Recorded data:
..........

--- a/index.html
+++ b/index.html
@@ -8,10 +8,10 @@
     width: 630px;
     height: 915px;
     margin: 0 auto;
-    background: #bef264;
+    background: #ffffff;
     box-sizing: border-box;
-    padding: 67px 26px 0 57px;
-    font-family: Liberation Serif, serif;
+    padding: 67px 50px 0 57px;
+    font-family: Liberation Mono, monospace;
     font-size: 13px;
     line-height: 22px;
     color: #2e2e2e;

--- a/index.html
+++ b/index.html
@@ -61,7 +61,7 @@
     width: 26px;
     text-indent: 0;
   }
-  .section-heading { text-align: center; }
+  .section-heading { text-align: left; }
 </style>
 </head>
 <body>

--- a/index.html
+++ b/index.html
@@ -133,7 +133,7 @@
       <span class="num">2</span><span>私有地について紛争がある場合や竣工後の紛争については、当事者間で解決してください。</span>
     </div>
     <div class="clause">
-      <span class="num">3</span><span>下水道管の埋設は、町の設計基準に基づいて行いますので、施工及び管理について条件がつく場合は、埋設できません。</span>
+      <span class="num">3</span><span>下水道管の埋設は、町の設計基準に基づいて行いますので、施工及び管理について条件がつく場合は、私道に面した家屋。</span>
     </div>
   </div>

..........

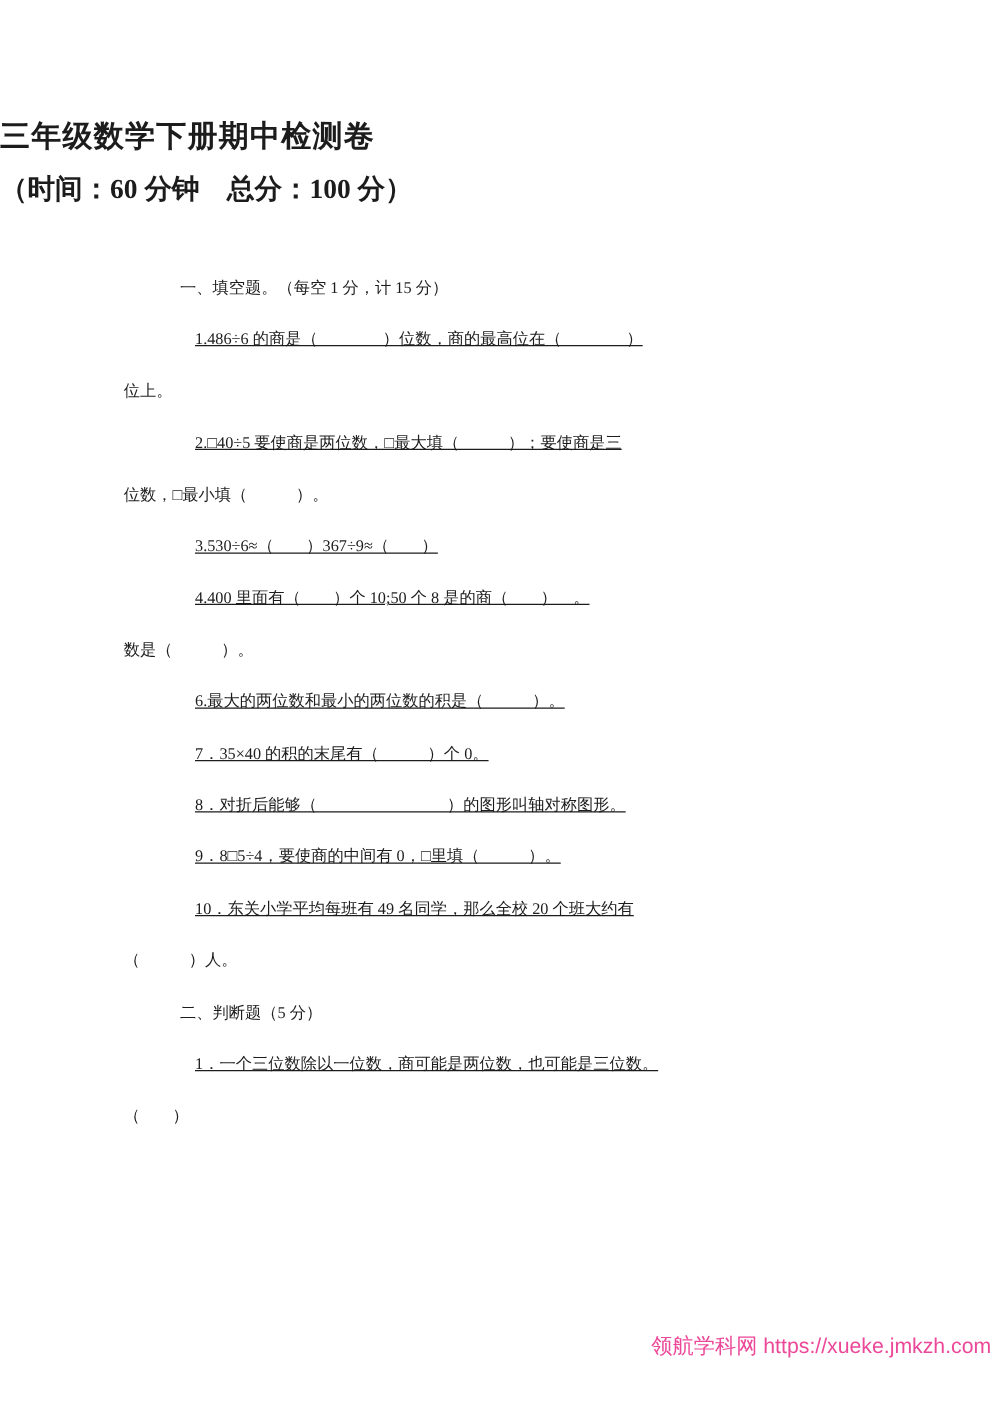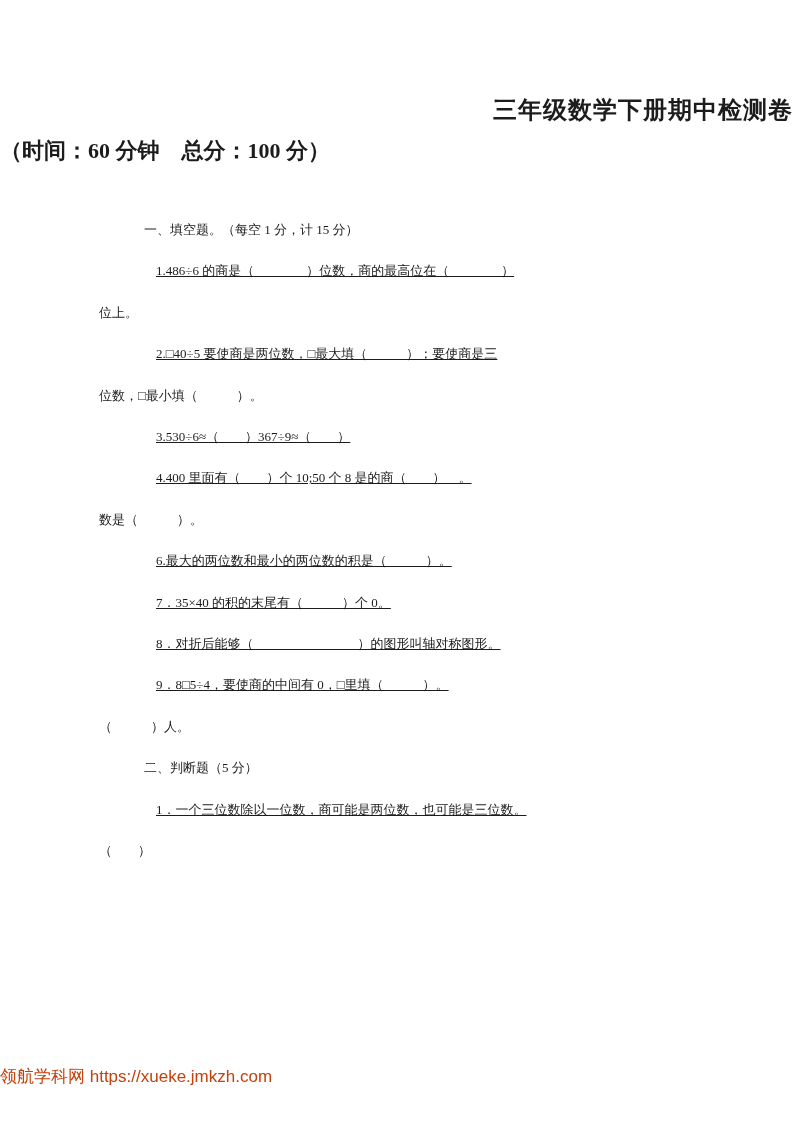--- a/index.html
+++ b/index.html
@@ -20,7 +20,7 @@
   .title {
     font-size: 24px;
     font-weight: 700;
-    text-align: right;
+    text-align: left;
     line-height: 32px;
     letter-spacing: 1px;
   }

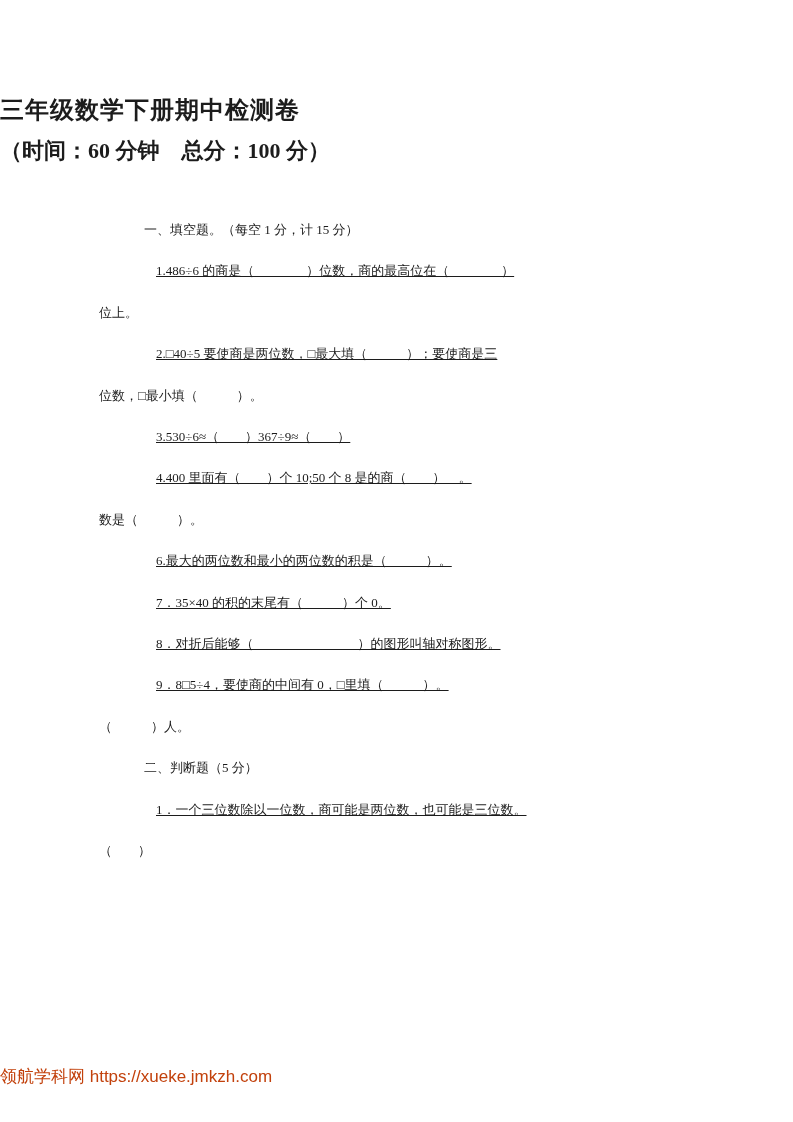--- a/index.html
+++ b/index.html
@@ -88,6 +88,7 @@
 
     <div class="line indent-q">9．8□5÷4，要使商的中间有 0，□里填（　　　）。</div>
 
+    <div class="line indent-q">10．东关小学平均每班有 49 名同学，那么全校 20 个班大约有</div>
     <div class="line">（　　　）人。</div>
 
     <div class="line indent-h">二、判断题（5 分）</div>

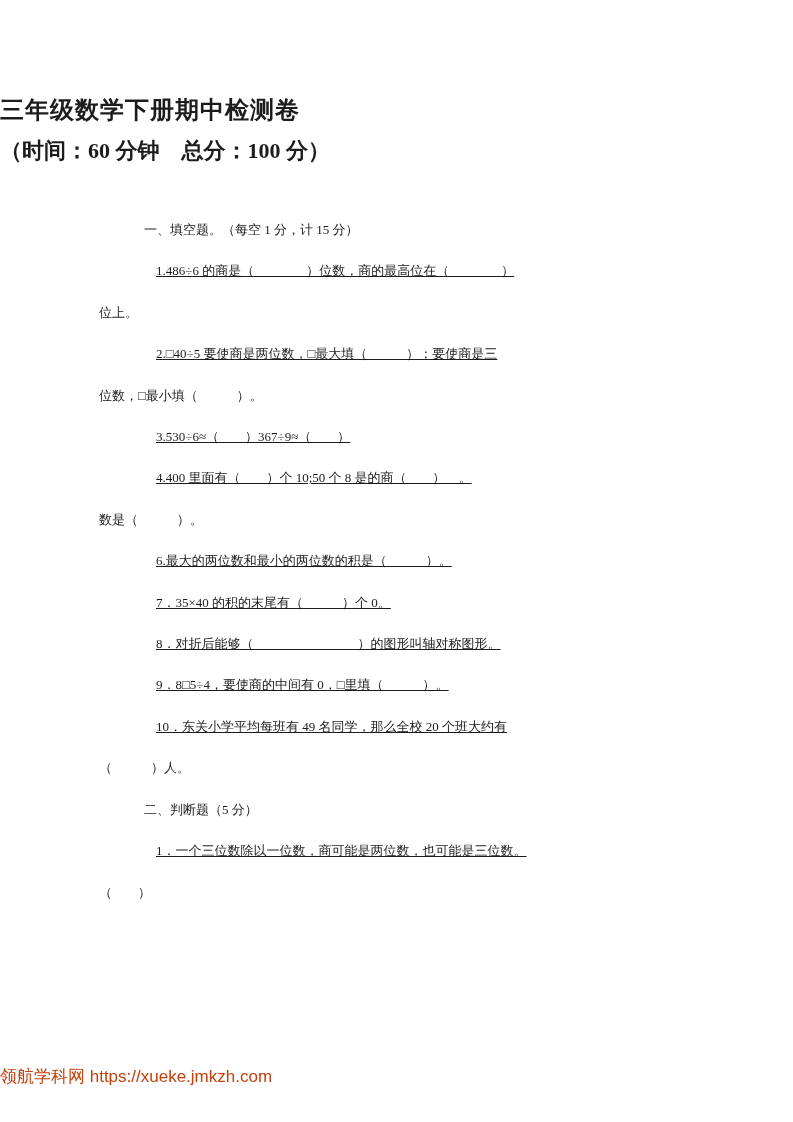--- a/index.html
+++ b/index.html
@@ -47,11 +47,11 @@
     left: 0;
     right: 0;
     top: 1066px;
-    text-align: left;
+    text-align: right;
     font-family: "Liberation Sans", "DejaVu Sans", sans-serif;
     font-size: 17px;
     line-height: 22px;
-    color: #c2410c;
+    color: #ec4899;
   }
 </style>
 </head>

..........

If the word "size" is on a line above, return that line.

Completed exercise:
     font-size: 13px;
     font-size: 24px;
     font-size: 17px;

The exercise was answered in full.